**WORKING DATA:**
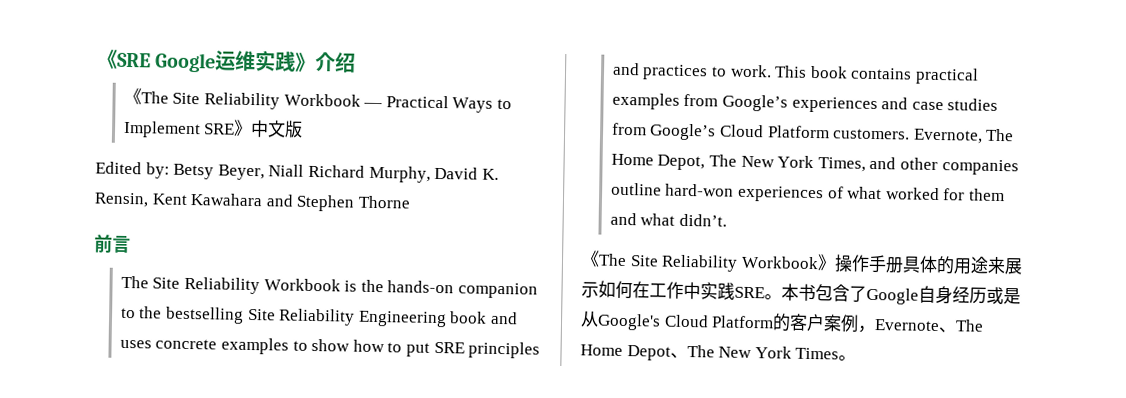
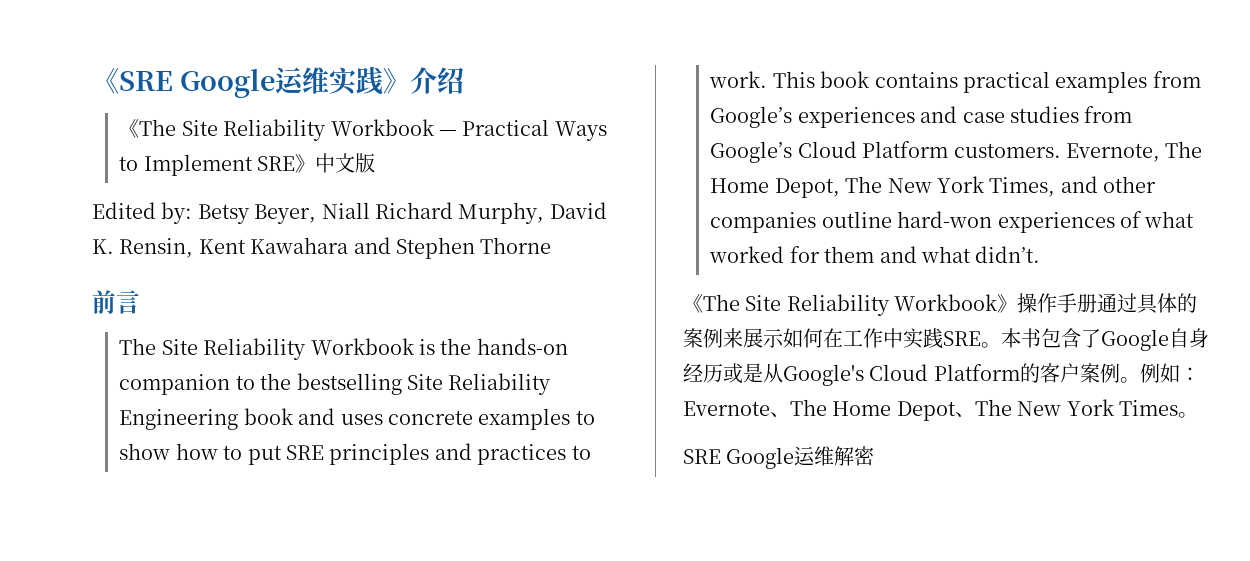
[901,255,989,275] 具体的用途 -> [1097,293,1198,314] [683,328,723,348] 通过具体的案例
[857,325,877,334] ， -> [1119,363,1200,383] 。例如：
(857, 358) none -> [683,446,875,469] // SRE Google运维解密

...

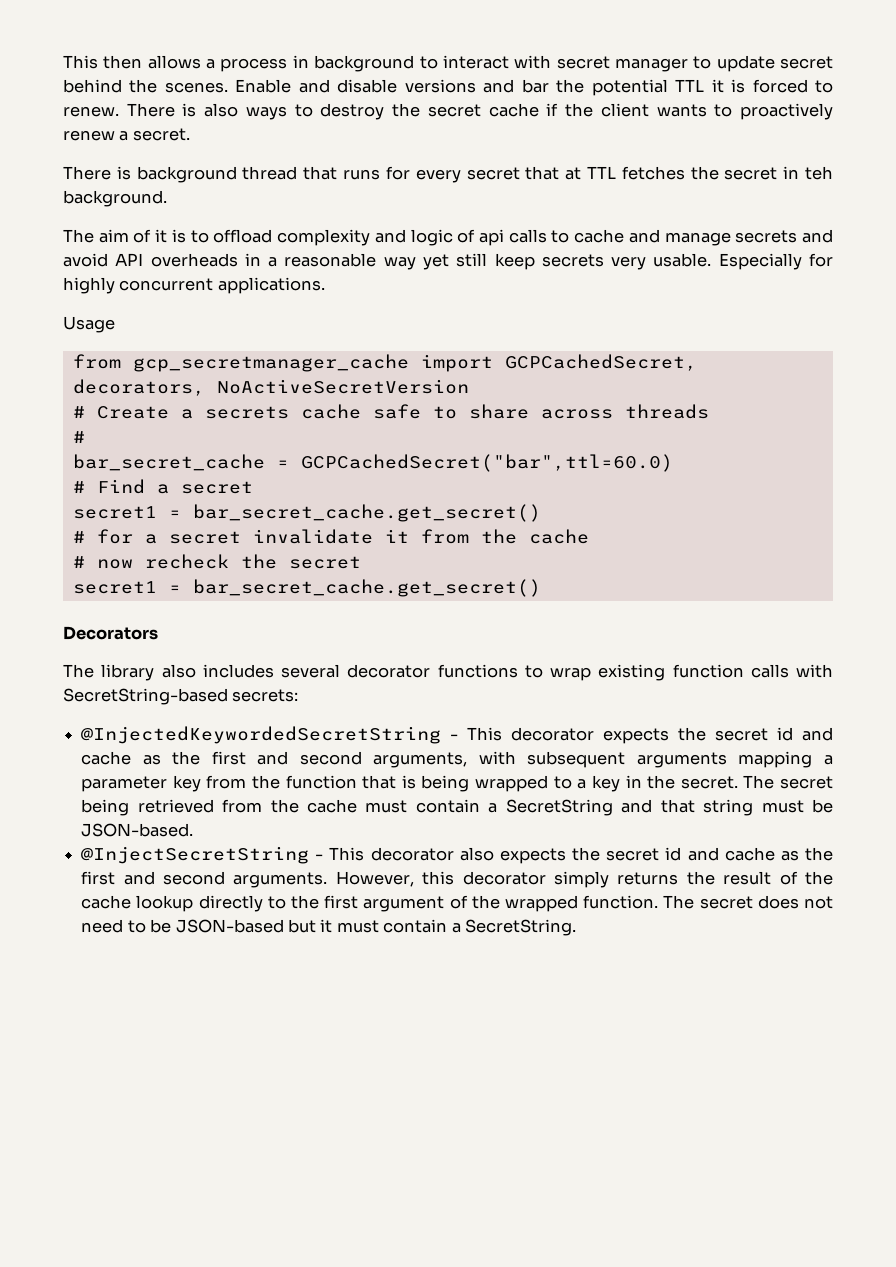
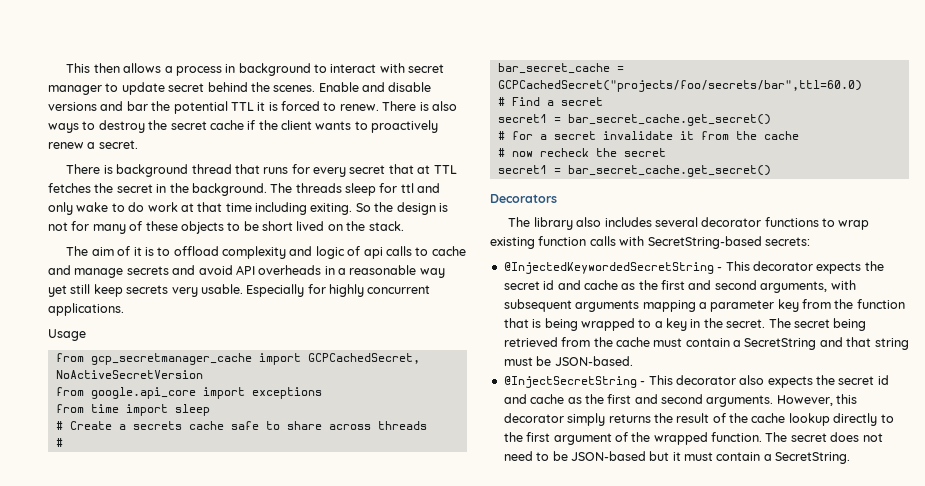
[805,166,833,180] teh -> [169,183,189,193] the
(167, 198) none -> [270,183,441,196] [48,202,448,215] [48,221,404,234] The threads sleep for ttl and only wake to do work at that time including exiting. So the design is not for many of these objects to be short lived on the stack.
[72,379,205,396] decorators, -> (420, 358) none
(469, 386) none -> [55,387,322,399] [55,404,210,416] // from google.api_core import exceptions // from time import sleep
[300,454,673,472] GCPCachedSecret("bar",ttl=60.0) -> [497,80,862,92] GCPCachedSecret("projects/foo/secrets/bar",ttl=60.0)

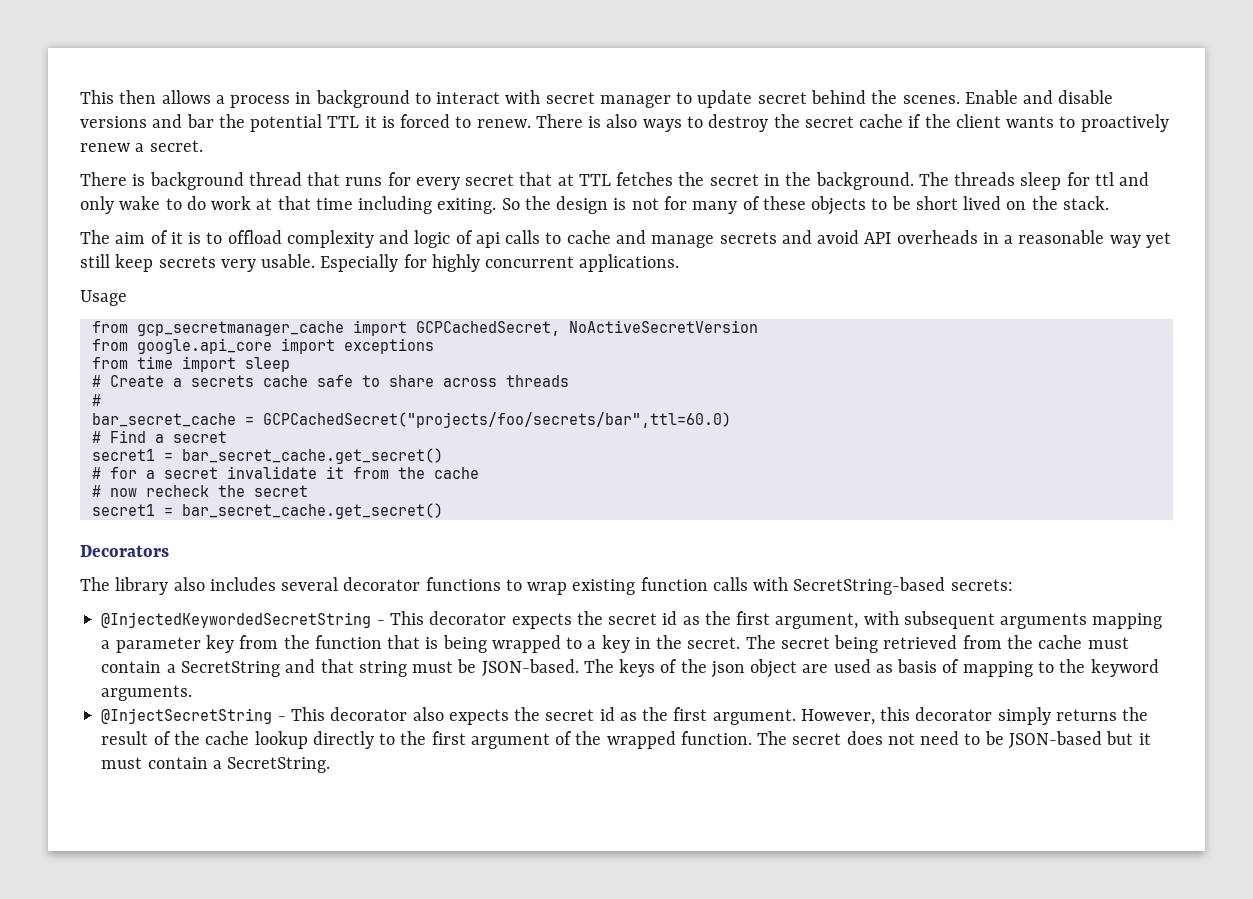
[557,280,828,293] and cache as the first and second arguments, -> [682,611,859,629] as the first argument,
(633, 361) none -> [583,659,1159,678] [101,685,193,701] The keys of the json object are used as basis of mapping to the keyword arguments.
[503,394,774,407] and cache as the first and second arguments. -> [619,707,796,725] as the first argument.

---

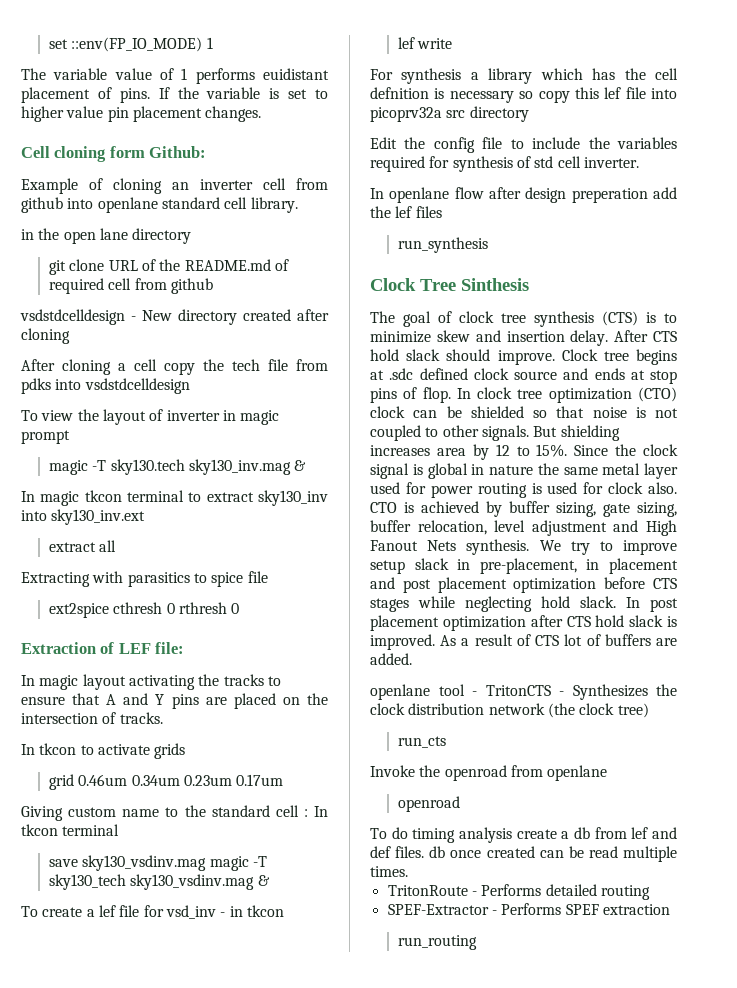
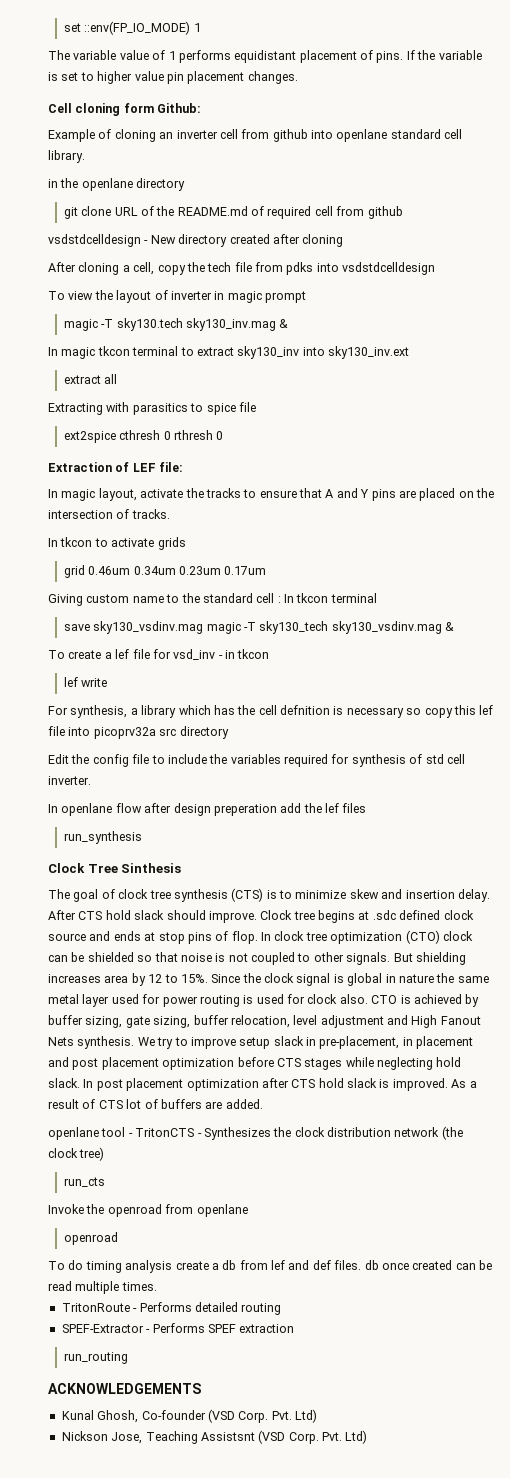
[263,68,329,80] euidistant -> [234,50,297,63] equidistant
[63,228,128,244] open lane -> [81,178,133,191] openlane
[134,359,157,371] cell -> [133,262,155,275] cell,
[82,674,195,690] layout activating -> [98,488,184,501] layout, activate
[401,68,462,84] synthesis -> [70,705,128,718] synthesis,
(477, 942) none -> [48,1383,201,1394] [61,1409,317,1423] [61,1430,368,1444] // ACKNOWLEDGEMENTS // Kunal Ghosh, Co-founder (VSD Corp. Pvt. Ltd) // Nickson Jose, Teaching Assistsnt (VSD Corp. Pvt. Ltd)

**PROBLEM DETAILS:**
Wherever the string "first" appears in the entries, copy that line.

**WORKED SOLUTION:**
[557,280,828,293] and cache as the first and second arguments, -> [682,611,859,629] as the first argument,
[503,394,774,407] and cache as the first and second arguments. -> [619,707,796,725] as the first argument.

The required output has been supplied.